Five's a Crowd.
by Risa Green
I’ve been “cleaning out” our playroom for the last four years. Every six months or so, I get sick of the mess, I grab a fistful of trash bags, and I start tossing stuff. Games with missing pieces, half-finished art projects, Bionicles with severed limbs – it all gets sent to the big playroom in the sky. However, even though my children have long (long) outgrown their preschool toys, I’ve never had the heart to give away the plastic kitchen and its drawers full of plastic food and cutlery. I can’t get rid of the baby dolls and their tiny, Peg Perego stroller. I can’t bring myself to donate the Lakeshore games, or the bin filled with Thomas the Train pieces or even the giant, Thomas the Train train table that takes up almost half of our playroom floor space. I hang on to these things not because I’m sentimental about them, but because somewhere, way, way, back in the recesses of my brain, lies the thought that I might, one day, regret throwing away all of this exorbitantly expensive crap, because one day, I might have another baby who will use it.
In addition to “cleaning” our playroom for the last four years, my husband and I have also simultaneously been playing the “maybe we should have another one” game. We both come from families of two kids, and when we got married, we both assumed we’d have two kids. The only circumstance in which we could foresee having a third was if we had two boys or two girls. So when we ended up with one of each, it was kind of the end of the conversation. That is, it was the end of the conversation, until my kids started growing up so damn fast.
Somewhere around the time that my son turned three, I suddenly found myself mourning every milestone he reached as the last time that I would experience it. The last time I would ever go to toddler class. The last third birthday party I would ever throw. The last last day of preschool. The last first day of kindergarten. It got to be pathetic. So every six months, my husband would come home from work and I would announce that I wanted to have a baby. Sort of.

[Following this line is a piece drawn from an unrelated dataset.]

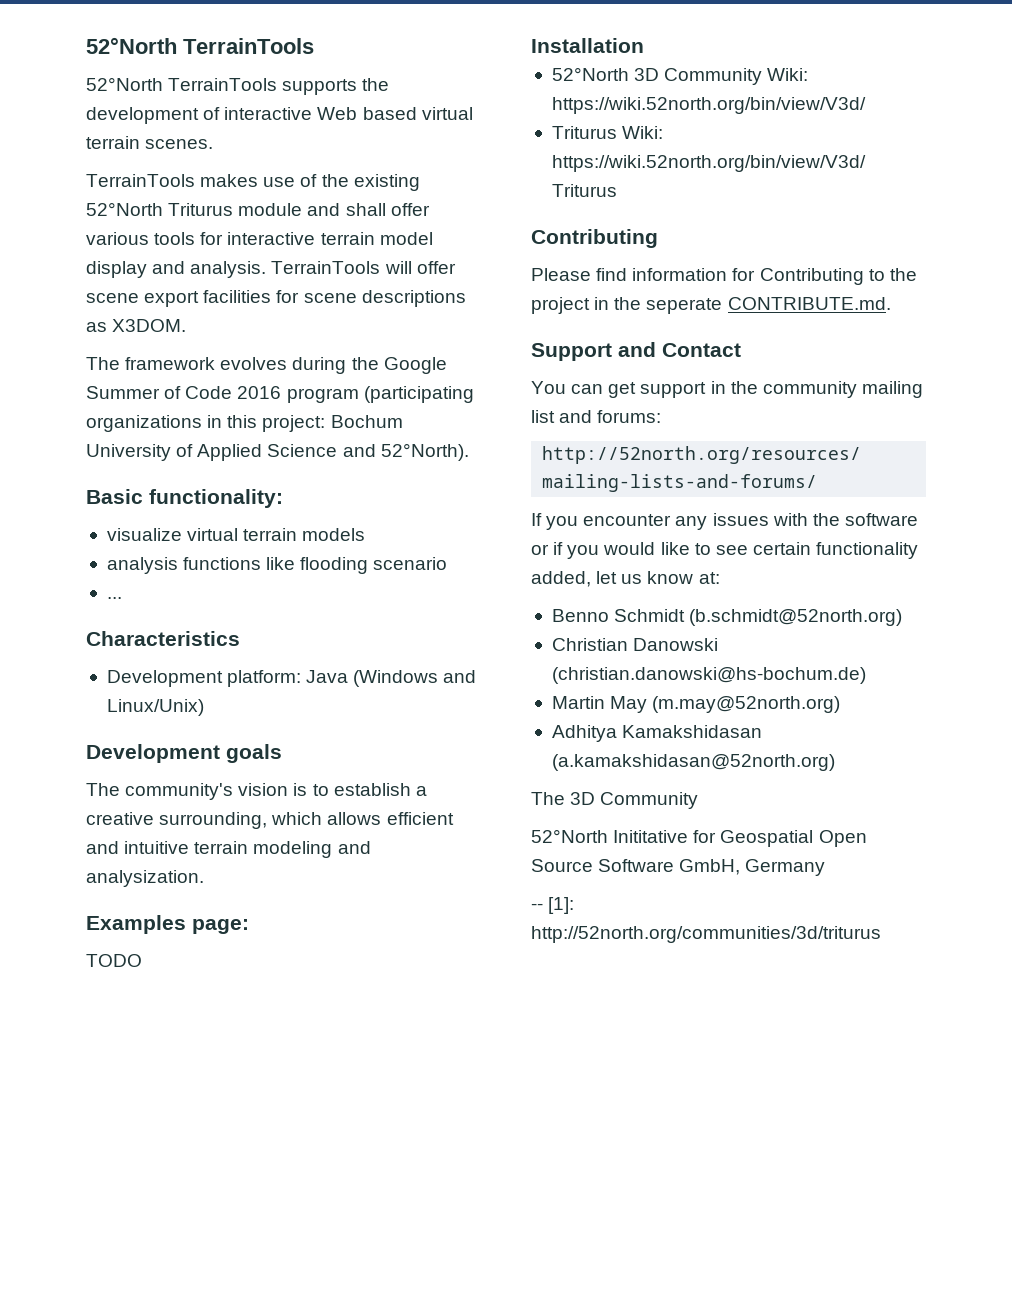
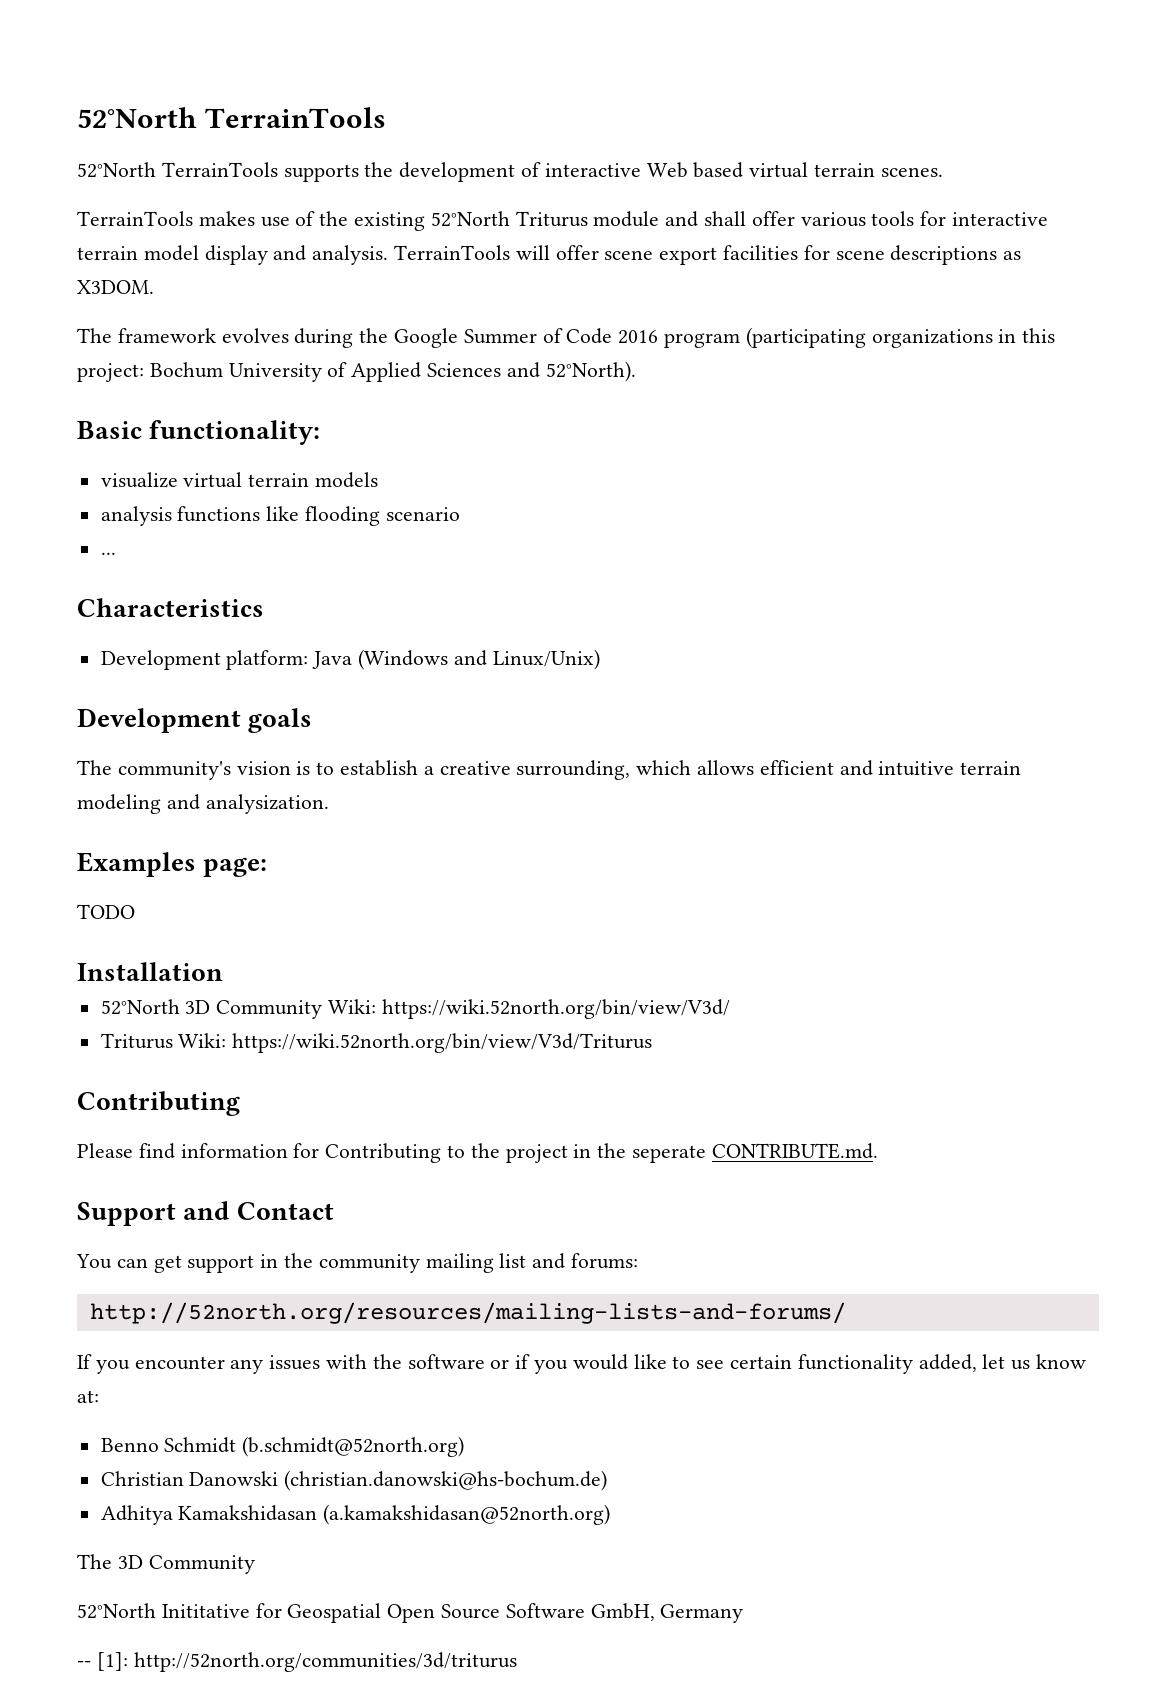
[267,444,338,457] Science -> [427,363,502,377] Sciences
[551,696,841,713] // Martin May (m.may@52north.org) -> (608, 1480) none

We spent hours discussing it. The pros and cons of can we afford it, do we have the time, do we have the space, do we have the patience, do we have the energy? We talked about whether it was really a baby that I wanted, or if I just wanted our existing kids to stop getting older. We closed our eyes and imagined going back to diapers and breast feeding and naptimes, going back to cutting food into miniscule little pieces and not turning our backs for a second and re-babyproofing the house. We tried to picture waking up at 5:30 in the morning with a baby while our older kids slept until 9:00. But then we also talked about how nice it would be to have another kid in the house when the older two went off to college. How fun it would be to see what other personality we might produce. How amazing it would be to have six grandchildren instead of four, or nine instead of six. At the end of every single one of these discussions, we decided to revisit it in another three months.